Task item: Take the lines below between the one holding "[399,481,591,494] [98,524,389,541] na" and the one holding "[98,549,749,567] const request", inclusive, and copy them exactly. Add nothing.

Data for processing:
BEGIN

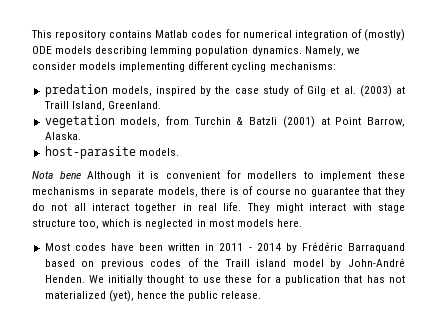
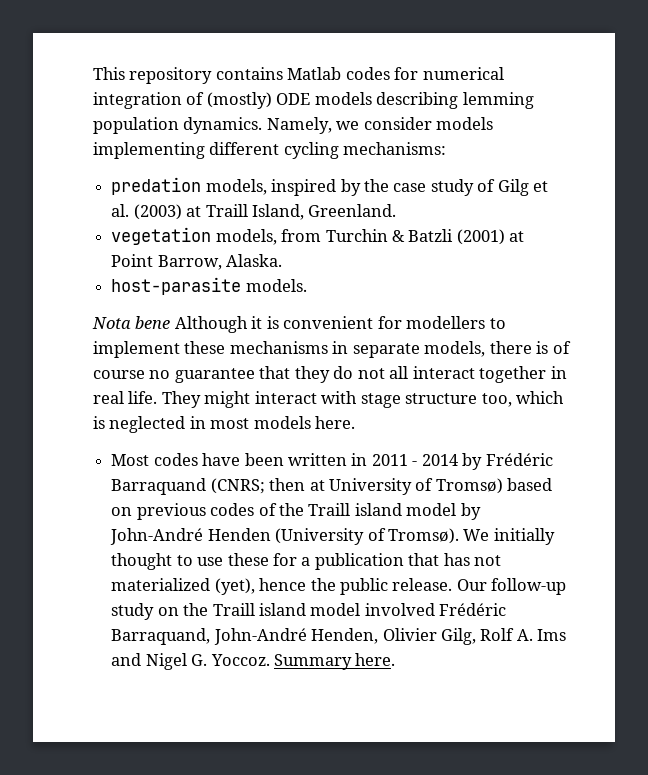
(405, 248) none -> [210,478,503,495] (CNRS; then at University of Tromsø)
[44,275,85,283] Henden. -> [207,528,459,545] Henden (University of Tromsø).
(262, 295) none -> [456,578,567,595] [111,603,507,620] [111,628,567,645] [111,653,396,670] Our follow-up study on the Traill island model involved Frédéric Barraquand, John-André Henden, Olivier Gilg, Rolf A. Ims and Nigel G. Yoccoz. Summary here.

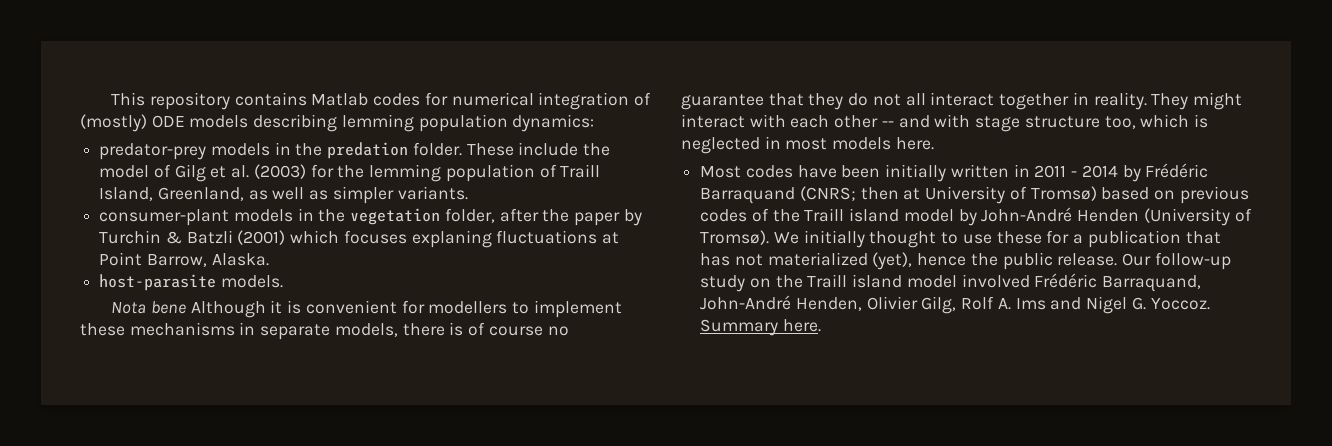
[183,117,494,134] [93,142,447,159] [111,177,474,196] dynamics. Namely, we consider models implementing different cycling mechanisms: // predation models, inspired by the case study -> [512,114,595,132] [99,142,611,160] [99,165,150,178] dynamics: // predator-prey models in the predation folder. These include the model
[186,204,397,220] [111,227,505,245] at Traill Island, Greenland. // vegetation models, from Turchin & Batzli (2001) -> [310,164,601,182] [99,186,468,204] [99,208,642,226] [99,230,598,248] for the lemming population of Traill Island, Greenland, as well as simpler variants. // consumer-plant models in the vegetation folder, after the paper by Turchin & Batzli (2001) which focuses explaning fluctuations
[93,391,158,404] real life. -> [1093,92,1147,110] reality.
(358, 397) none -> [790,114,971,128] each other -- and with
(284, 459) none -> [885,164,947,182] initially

END
BEGIN

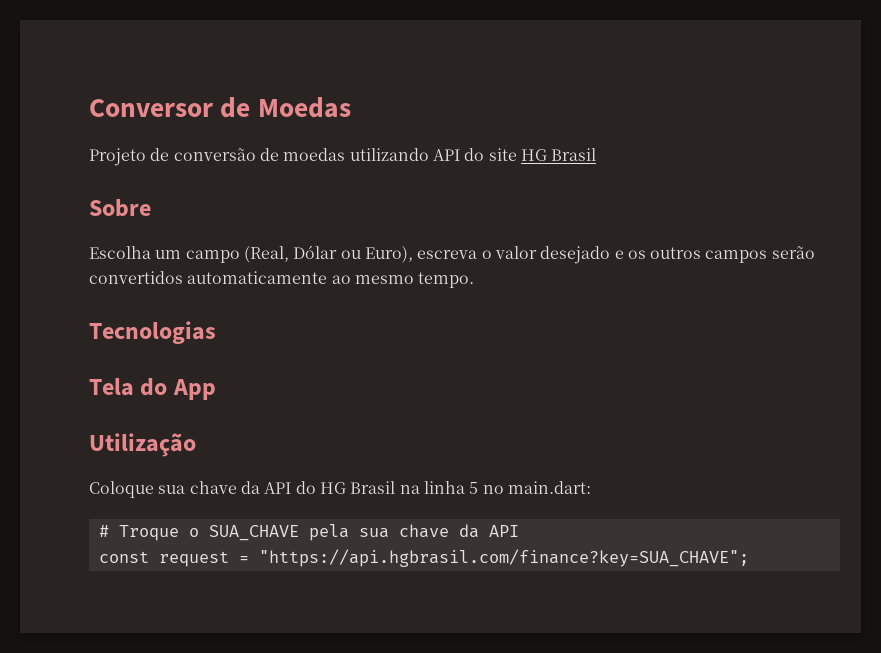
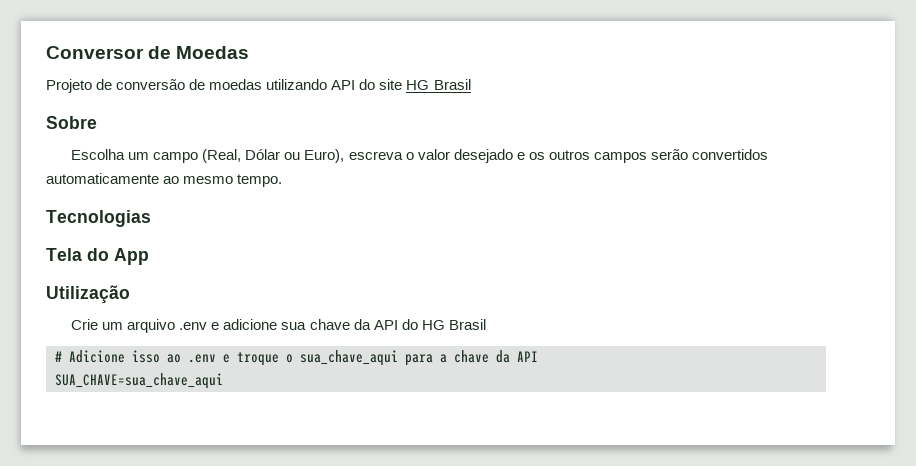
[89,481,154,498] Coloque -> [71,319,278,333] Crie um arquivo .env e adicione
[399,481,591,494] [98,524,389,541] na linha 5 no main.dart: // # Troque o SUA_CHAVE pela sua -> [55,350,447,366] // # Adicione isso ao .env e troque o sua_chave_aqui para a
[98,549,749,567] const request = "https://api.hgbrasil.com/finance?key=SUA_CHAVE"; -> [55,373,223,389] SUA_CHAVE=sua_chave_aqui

END

Task output:
[399,481,591,494] [98,524,389,541] na linha 5 no main.dart: // # Troque o SUA_CHAVE pela sua -> [55,350,447,366] // # Adicione isso ao .env e troque o sua_chave_aqui para a
[98,549,749,567] const request = "https://api.hgbrasil.com/finance?key=SUA_CHAVE"; -> [55,373,223,389] SUA_CHAVE=sua_chave_aqui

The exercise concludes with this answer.